Is every user of mvnrnd also willing to pay that price? I'm fairly sure the answer to that question is no.
Scanning back through the three year history of this discussion, I noted this section that I don't think I paid close enough attention to back when it was posted.
As it stands, consider an application with a sequence of calls to various RNGs, including mvnrnd, and assume that anything that controls the dimensions of the outputs of the RNGs is fixed. However, the values of the input parameters that are used to call the RNG functions are provided by the user. Would it not be reasonable to expect that executing the sequence twice, and executing rng('default') prior each execution, result in the same outputs for those RNGs that used the same parameters in both runs? As shown in the example, if on the second run the user sets Sigma to 0 for a call to mvnrnd, then all rand* calls downcode from that call to mvnrnd that use the Global Stream will be affected as well.

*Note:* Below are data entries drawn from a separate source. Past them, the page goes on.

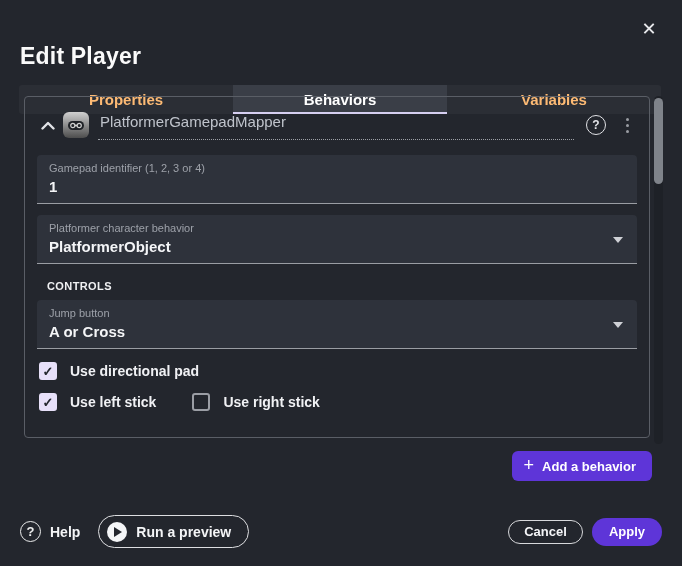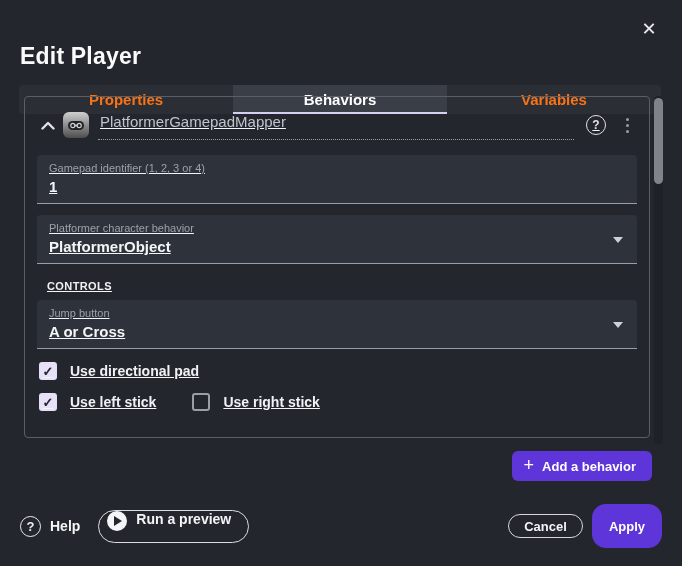--- a/index.html
+++ b/index.html
@@ -19,31 +19,31 @@
     display:flex; align-items:center; justify-content:center;
     color:#e8e9ec; font-size:18px; cursor:pointer; line-height:1;
   }
   
   .tabbar {
     margin:15px 21px 0 19px; height:29px; display:flex;
     background:#2b2e35; border-radius:3px; overflow:hidden;
   }
   .tab {
     flex:1; display:flex; align-items:center; justify-content:center;
-    font-size:15px; font-weight:bold; color:#f97316; position:relative; cursor:pointer;
+    font-size:15px; font-weight:bold; color:#fdba74; position:relative; cursor:pointer;
   }
   .tab.divided { border-left:1px solid #45484f; }
   .tab.active { background:#3a3e47; color:#ffffff; }
   .tab.active::after {
     content:""; position:absolute; left:0; right:0; bottom:0; height:2px; background:#d6cff1;
   }
   
   .panel {
     position:absolute; left:24px; top:96px; width:626px; height:342px;
-    border:1px solid #5a5e66; border-radius:4px; padding:12px 12px 0 12px;text-decoration:underline;
+    border:1px solid #5a5e66; border-radius:4px; padding:12px 12px 0 12px;
   }
   .beh-header { display:flex; align-items:center; height:32px; }
   .chev-btn { width:22px; height:22px; display:flex; align-items:center; justify-content:center; cursor:pointer; }
   .beh-icon {
     width:26px; height:26px; border-radius:6px; margin:0 9px 0 4px;
     background:linear-gradient(#d0d0d0,#4d4d4d);
     display:flex; align-items:center; justify-content:center;
   }
   .beh-name-wrap { flex:1; border-bottom:1px dotted #9da0a6; padding:2px 0 8px 2px; }
   .beh-name { font-size:15px; color:#bfc3cb; }
@@ -103,37 +103,37 @@
   }
   .help-q {
     width:21px; height:21px; border-radius:50%; border:1.7px solid #eceded;
     display:flex; align-items:center; justify-content:center;
     font-size:13px; font-weight:bold; color:#eceded; cursor:pointer;
   }
   .help-label { font-size:14px; font-weight:bold; margin:0 0 0 9px; }
   .preview-btn {
     margin-left:18px; height:33px; border-radius:17px; border:1px solid #dddee1;
     background:transparent; color:#f4f5f7; font-family:inherit; font-size:14px; font-weight:bold;
-    display:flex; gap:9px; padding:0 17px 0 8px; cursor:pointer;
+    display:flex; align-items:center; gap:9px; padding:0 17px 0 8px; cursor:pointer;
   }
   .play-circle {
     width:20px; height:20px; border-radius:50%; background:#f4f5f7;
     display:flex; align-items:center; justify-content:center;
   }
   .play-tri {
     width:0; height:0; border-top:5px solid transparent; border-bottom:5px solid transparent;
     border-left:8px solid #23262d; margin-left:2px;
   }
   .spacer { flex:1; }
   .cancel-btn {
     height:24px; border-radius:14px; border:1px solid #d7d8db; background:transparent;
     color:#f4f5f7; font-family:inherit; font-size:13px; font-weight:bold; padding:0 15px; cursor:pointer;
   }
   .apply-btn {
-    height:44px; border-radius:14px; border:none; background:#5e35d8; margin-left:9px;
+    height:28px; border-radius:14px; border:none; background:#5e35d8; margin-left:9px;
     color:#ffffff; font-family:inherit; font-size:13px; font-weight:bold; padding:0 17px; cursor:pointer;
   }
 </style>
 </head>
 <body>
 
 <div class="dlg-header">
   <div class="dlg-title">Edit Player</div>
   <div class="close-btn">✕</div>
 </div>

Your expectation is reasonable. The key point is that for the same user inputs the code should give the same results. But in your example, Sigma is one of those user inputs! So in the following example I would expect x0 and x1 to be the same, but I would not necessarily expect x2 to be the same as x0 or x1 because they're using different values of Sigma. Since mySimulation calls mvnrnd internally then calls some other random number generator function (let's say randi), the call that generates x0 may get different results internally from randi than the call that generates x2.
Sigma = 0;
rng default
x0 = mySimulation(Sigma);
rng default
x1 = mySimulation(Sigma);
Sigma = 1;
rng default
x2 = mySimulation(Sigma);
isequal(x0, x1)
ans = logical
1
isequal(x0, x2)
ans = logical
0
I'm pretty sure that I've even seen somehwere in the doc that advises to not do things like this, because it shouldn't be needed.

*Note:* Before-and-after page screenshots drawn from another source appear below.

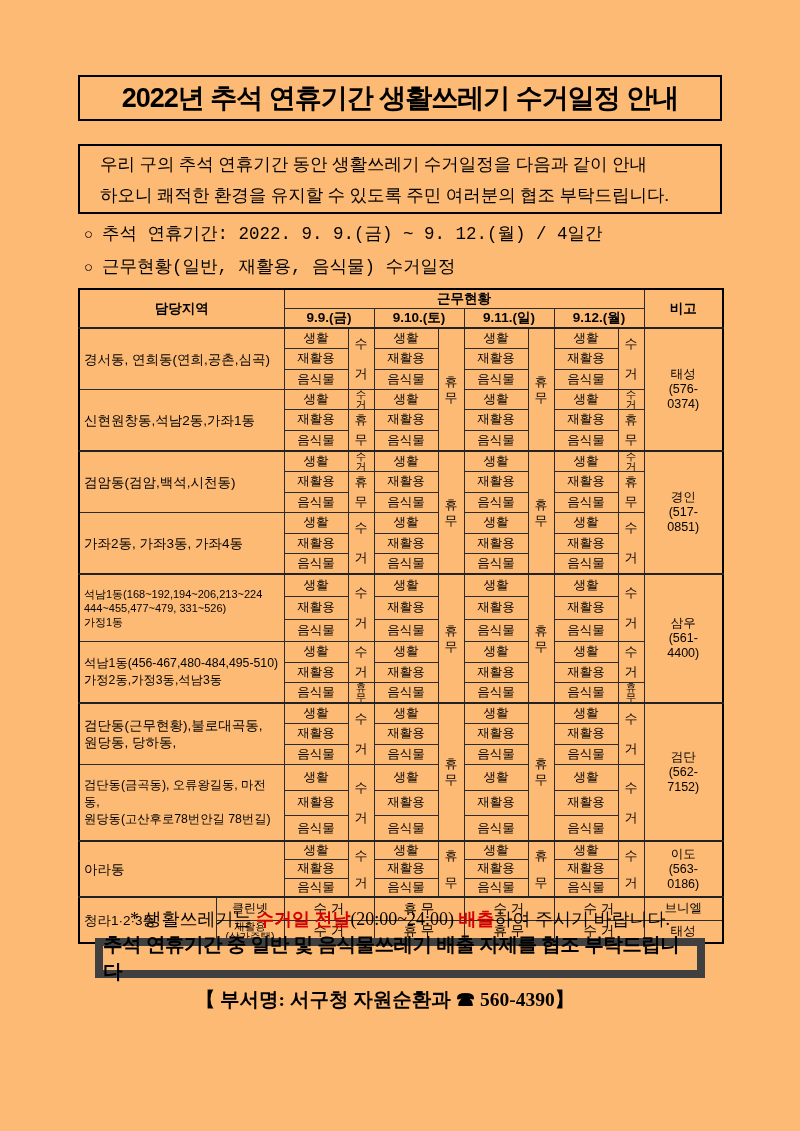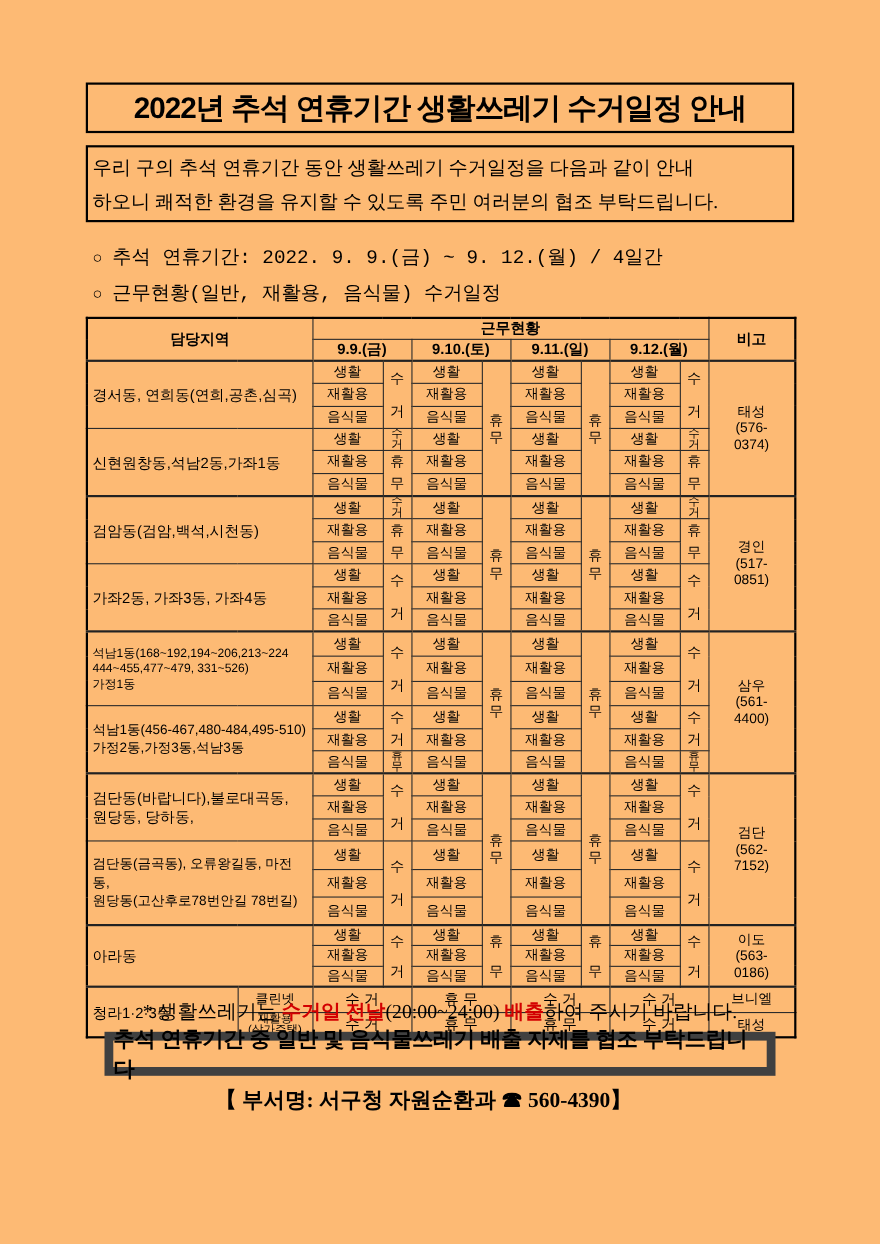--- a/index.html
+++ b/index.html
@@ -2,23 +2,23 @@
 <html><head>
 <meta charset="utf-8">
 <style>
   html,body{margin:0;padding:0;background:#fff;}
   .page{position:relative;width:800px;height:1131px;background:#fdba74;color:#000;
         font-family:"Liberation Sans",sans-serif;overflow:hidden;}
   .abs{position:absolute;}
   .title-box{left:78px;top:75px;width:644px;height:46px;border:2px solid #000;
       box-sizing:border-box;display:flex;align-items:center;justify-content:center;
       font-weight:800;font-size:27px;letter-spacing:-1px;}
-  .intro-box{left:78px;top:132px;width:644px;height:70px;border:2px solid #000;
+  .intro-box{left:78px;top:144px;width:644px;height:70px;border:2px solid #000;
       box-sizing:border-box;font-family:"Liberation Serif",serif;font-size:17.5px;
-      line-height:31px;padding:3px 4px;white-space:pre-line;}
+      line-height:31px;padding:3px 20px;white-space:pre-line;}
   .bullet{left:84px;width:640px;font-family:Liberation Mono, monospace;font-size:17.5px;
       white-space:nowrap;}
   .bullet .bchar{font-weight:700;font-size:15px;margin-right:9px;}
   .b1{top:221px;} .b2{top:254px;}
 
   table.sched{position:absolute;left:78px;top:288px;width:644px;border-collapse:collapse;
       table-layout:fixed;border:2px solid #000;}
   .sched th,.sched td{border:1px solid #2b2b2b;padding:0;text-align:center;
       vertical-align:middle;overflow:hidden;}
   .sched th{font-size:13.5px;font-weight:700;height:16px;}
@@ -270,21 +270,21 @@
         <td class="st lh10">휴
 무</td>
         <td class="item">음식물</td>
         <td class="item">음식물</td>
         <td class="item">음식물</td>
         <td class="st lh10">휴
 무</td>
       </tr>
 
       <tr class="bs">
-        <td class="region" rowspan="3" colspan="2">검단동(바랍니다),불로대곡동,
+        <td class="region" rowspan="3" colspan="2">검단동(근무현황),불로대곡동,
 원당동, 당하동,</td>
         <td class="item">생활</td>
         <td class="st lh30" rowspan="3">수
 거</td>
         <td class="item">생활</td>
         <td class="st lh16" rowspan="6">휴
 무</td>
         <td class="item">생활</td>
         <td class="st lh16" rowspan="6">휴
 무</td>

I'm pretty sure you're referring to the Note on this documentation page. That's intended to warn against doing something like the following (commented out since calling rng shuffle 1e5 times takes long enough that the MATLAB session MATLAB Answers uses to run code reaches the time limit.) Shuffling the random number generator 1e5 times doesn't necessarily make the numbers "more random" like the comment states the code author believes.

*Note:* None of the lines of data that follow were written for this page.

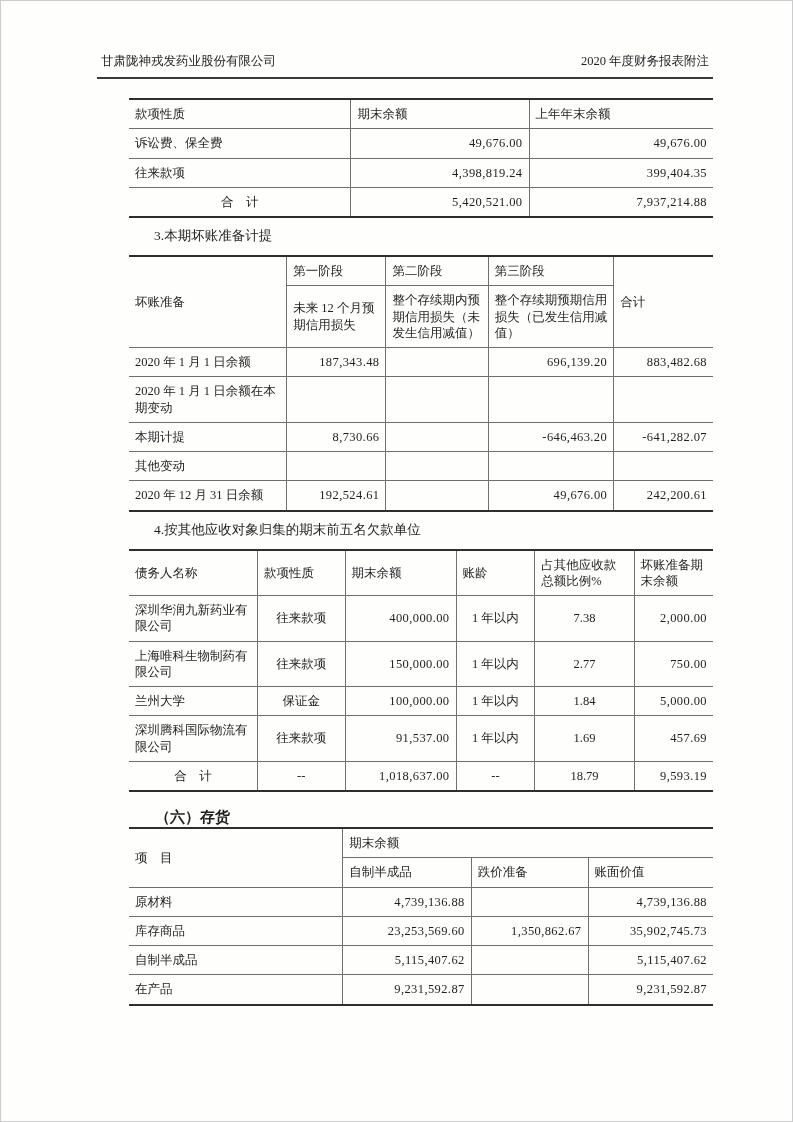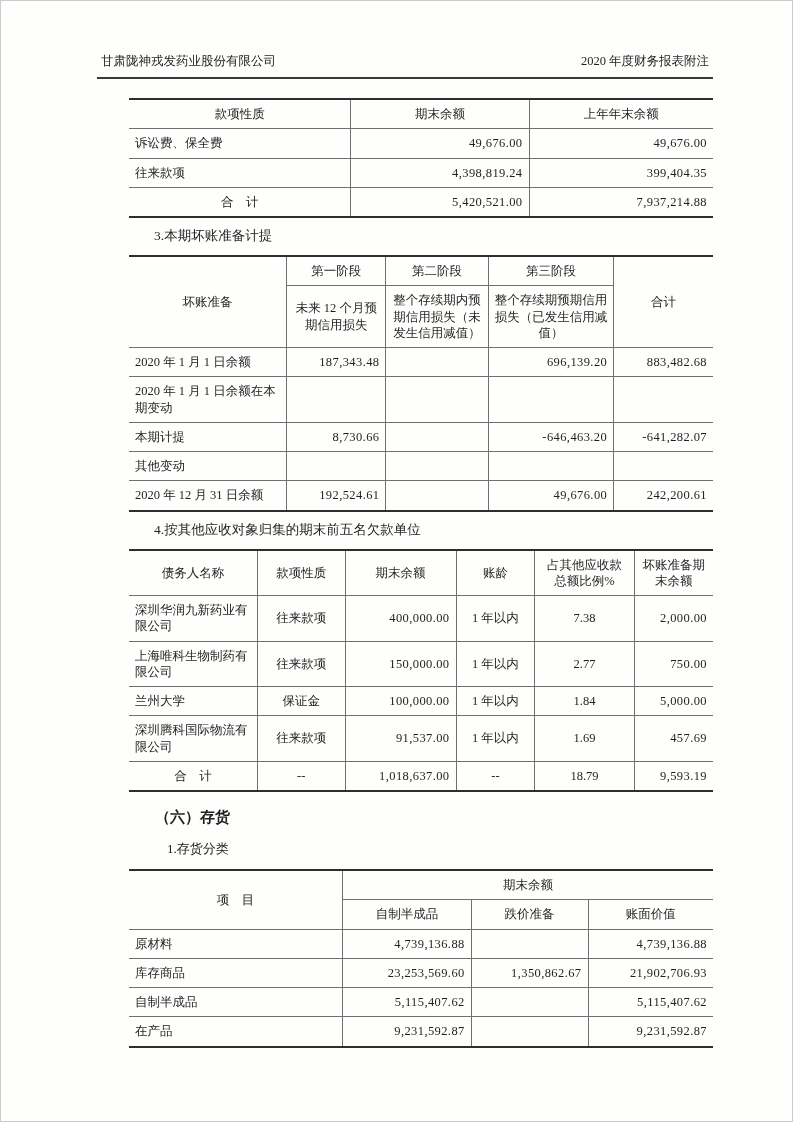--- a/index.html
+++ b/index.html
@@ -23,21 +23,21 @@
     width: 100%; border-collapse: collapse; table-layout: fixed;
     border-top: 2.5px solid #2e2e2e; border-bottom: 2.5px solid #2e2e2e;
   }
   table.t th, table.t td {
     border: 1px solid #707070; font-weight: normal;
     font-size: 12.5px; line-height: 1.3; padding: 6px 6px;
     overflow: hidden; vertical-align: middle;
   }
   table.t tr > *:first-child { border-left: 0; }
   table.t tr > *:last-child { border-right: 0; }
-  table.t th { text-align: center; }
+  table.t th { text-align: left; }
   .left { text-align: left; }
   .center { text-align: center; }
   .num { text-align: right; letter-spacing: 0.4px; white-space: nowrap; }
   .t1 th, .t1 td { font-size: 13px; padding: 7px 8px; }
   .t2 td, .t2 th { padding: 6px 5px; }
   .t3 td, .t3 th { padding: 5px 5px; }
   .t4 th, .t4 td { padding: 7px 8px; }
   .sec { font-size: 13.5px; margin: 9px 0 10px 25px; }
   .sec-bold { font-size: 15px; font-weight: bold; margin: 16px 0 0 26px; }
   .sec-sub { font-size: 13px; margin: 13px 0 11px 38px; }
@@ -208,21 +208,20 @@
           <td class="center">--</td>
           <td class="num">1,018,637.00</td>
           <td class="center">--</td>
           <td class="center">18.79</td>
           <td class="num">9,593.19</td>
         </tr>
       </tbody>
     </table>
 
     <p class="sec-bold">（六）存货</p>
-    <p class="sec-sub">1.存货分类</p>
 
     <table class="t t4">
       <colgroup>
           <col style="width:36.6%">
           <col style="width:22%">
           <col style="width:20%">
           <col style="width:21.4%">
         </colgroup>
       <thead>
         <tr>
@@ -239,21 +238,21 @@
         <tr>
           <td class="left">原材料</td>
           <td class="num">4,739,136.88</td>
           <td class="num"></td>
           <td class="num">4,739,136.88</td>
         </tr>
         <tr>
           <td class="left">库存商品</td>
           <td class="num">23,253,569.60</td>
           <td class="num">1,350,862.67</td>
-          <td class="num">21,902,706.93</td>
+          <td class="num">35,902,745.73</td>
         </tr>
         <tr>
           <td class="left">自制半成品</td>
           <td class="num">5,115,407.62</td>
           <td class="num"></td>
           <td class="num">5,115,407.62</td>
         </tr>
         <tr>
           <td class="left">在产品</td>
           <td class="num">9,231,592.87</td>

But reseeding the generator once before each time you run your simulation (for reproducibility) as I did above in the x0 / x1 / x2 example is fine.
%{
n = 1e5;
x1 = zeros(1, n);
for k = 1:n
rng shuffle % To make the numbers "more random"
x1(k) = rand;
end
%}
function y = mySimulation(Sigma)
% "Burn off" Sigma + 10 numbers then return a random integer in the range [1, 10]
randn(1, Sigma+10);
y = randi(10, 1);
end
Paul
Paul am 6 Jul. 2023
Ran in:
Is every user of mvnrnd also willing to pay that price?
Obviously, I can't speak for every user, only for myself. I suppose that Matlab has many features that some users think should be implemented one way and other users think should be implemented another way.
Since mySimulation calls mvnrnd internally ...
mySimulation does not call mvnrnd, it only calls randn and then randi. I assume that x2 is different than x1 because the calls to randn are chewing up a different number of random uniform samples using the default Ziggurat transformation algorithm. If mySimulation is modified to call mvnrnd, then all the results are the same.
Sigma = 0;
rng default
x0 = mySimulation(Sigma);
rng default
x1 = mySimulation(Sigma);
Sigma = 1;
rng default
x2 = mySimulation(Sigma);
isequal(x0, x1)
ans = logical
1
isequal(x0, x2)
ans = logical
1
I'll try to add some more context from my perspective. Suppose I have a simulation of three different types of widgets, and the properties of each widget are determined by a random draw based on statistical model of each type of widget. So the first step in my simulation is determine the properties of each widget to realize a specific model for each widget, and the second step is to simulate the peformance of each realized widget. Here, I'm just showing the first step of this process for the first simulation, i.e., the code is not showing the full Monte Carlo simulation loop.
Set the global stream to use inversion, one uniform sample per normal sample.
clear
globalStream = RandStream.getGlobalStream;
globalStream.NormalTransform='Inversion';
Set the mean and covariance for each type of widget.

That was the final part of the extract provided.